Python Package
Overview¶
This is a complete, working example of a modern Python package called dataproc - a data processing library. It demonstrates all best practices from the Python Package Template, including project structure, type hints, testing, documentation, and CI/CD integration.
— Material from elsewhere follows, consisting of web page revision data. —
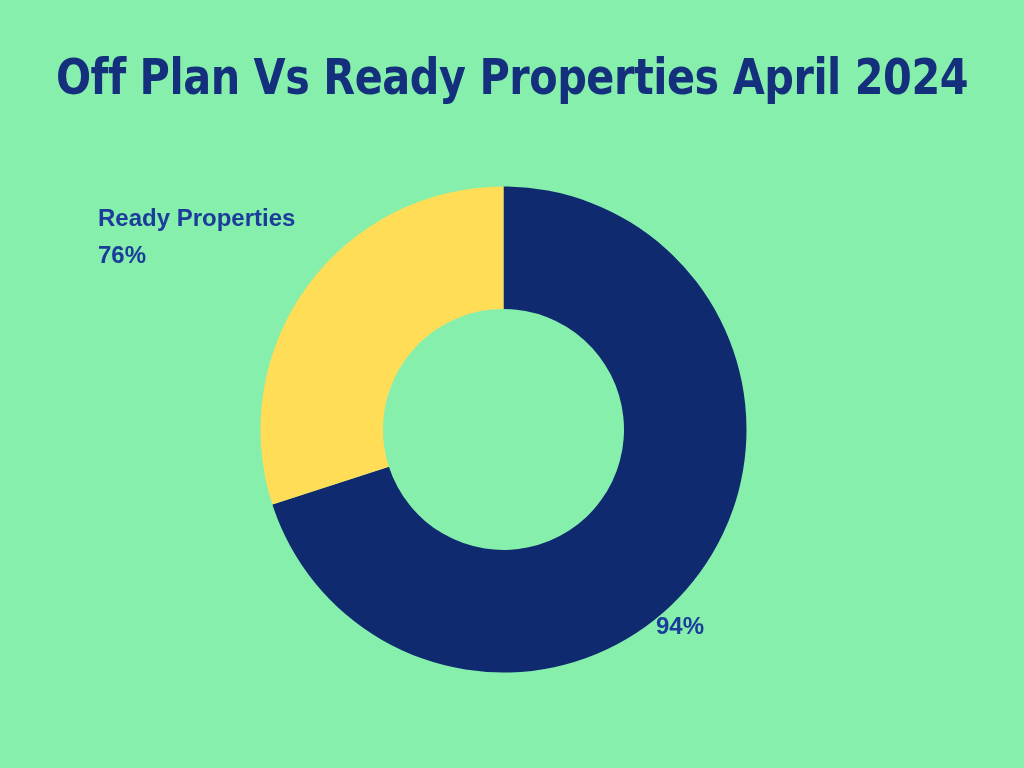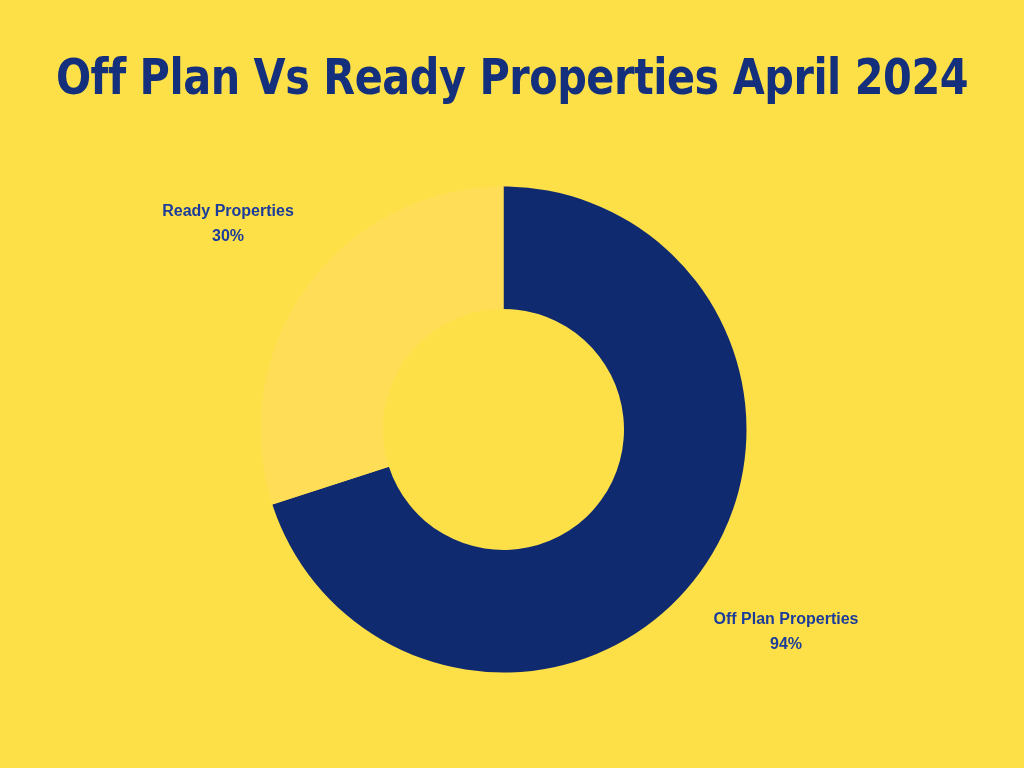"Off Plan Vs Ready Properties" div { background: #fde047 -> #86efac }
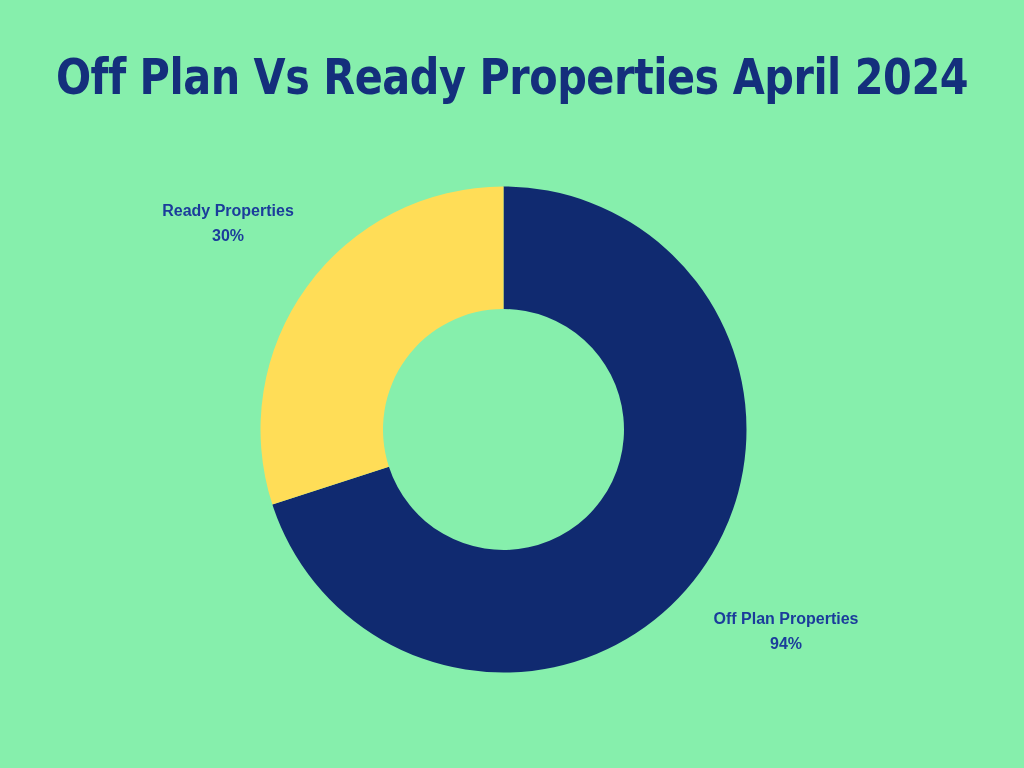"Ready Properties" .slice-label { font-size: 16px -> 24px; text-align: center -> left }
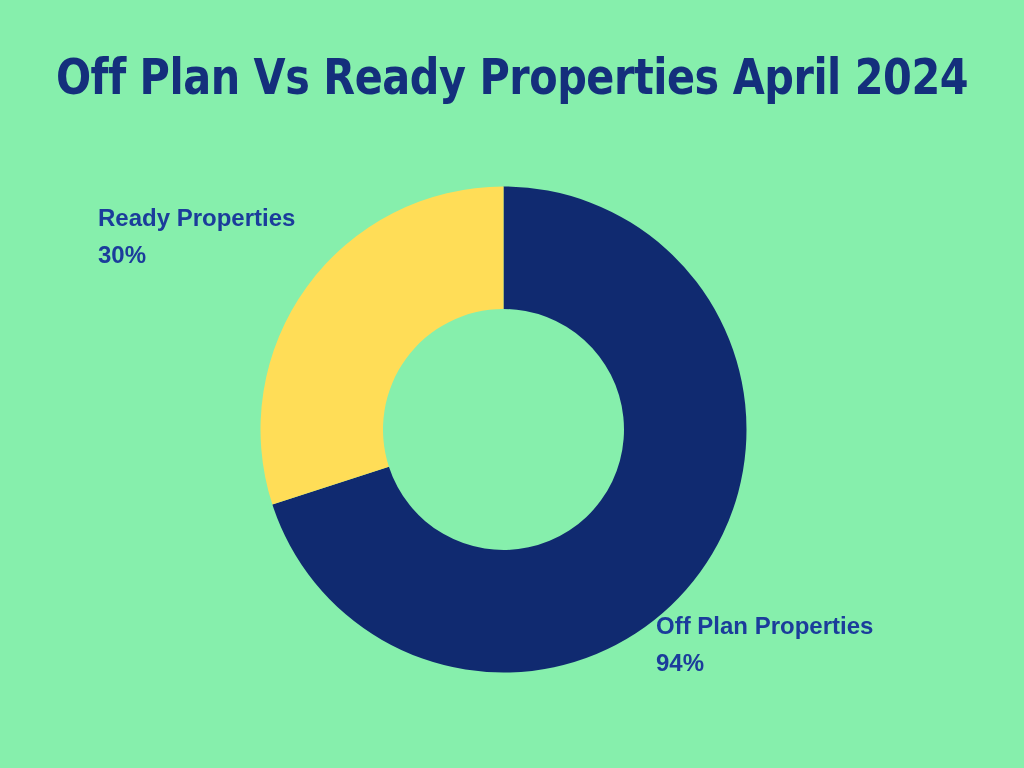"30%" span.label-pct { text: 30% -> 76% }
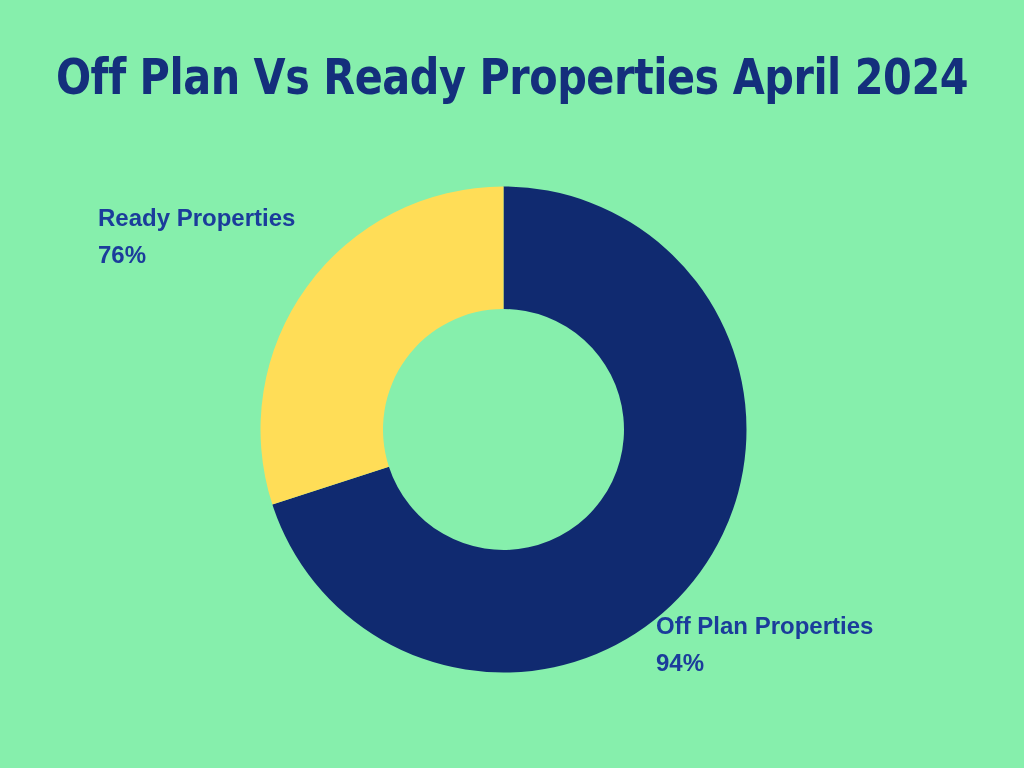"Off Plan Properties" span.label-name { html: <span>Off Plan Properties</span> -> none }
Package Purpose: A simple data processing library that validates, transforms, and exports data in various formats.
Project Structure¶
dataproc/
├── src/
│ └── dataproc/
│ ├── __init__.py
│ ├── __main__.py
│ ├── core.py
│ ├── validators.py
│ ├── transformers.py
│ ├── exporters.py
│ └── py.typed
├── tests/
│ ├── __init__.py
│ ├── conftest.py
│ ├── test_core.py
│ ├── test_validators.py
│ ├── test_transformers.py
│ └── test_exporters.py
├── docs/
│ ├── index.md
│ ├── api.md
│ └── examples.md
├── .github/
│ └── workflows/
│ └── ci.yml
├── pyproject.toml
├── README.md
├── LICENSE
├── CHANGELOG.md
├── .gitignore
├── .pre-commit-config.yaml
└── Makefile
pyproject.toml¶
[build-system]
requires = ["setuptools>=68.0", "wheel"]
build-backend = "setuptools.build_meta"
[project]
name = "dataproc"
version = "1.0.0"
description = "A modern data processing library with validation and export capabilities"
readme = "README.md"
authors = [
{name = "Tyler Dukes", email = "tyler@example.com"}
]
license = {text = "MIT"}
classifiers = [
"Development Status :: 4 - Beta",
"Intended Audience :: Developers",
"License :: OSI Approved :: MIT License",
"Programming Language :: Python :: 3",
"Programming Language :: Python :: 3.10",
"Programming Language :: Python :: 3.11",
"Programming Language :: Python :: 3.12",
"Topic :: Software Development :: Libraries :: Python Modules",
]
keywords = ["data", "processing", "validation", "export"]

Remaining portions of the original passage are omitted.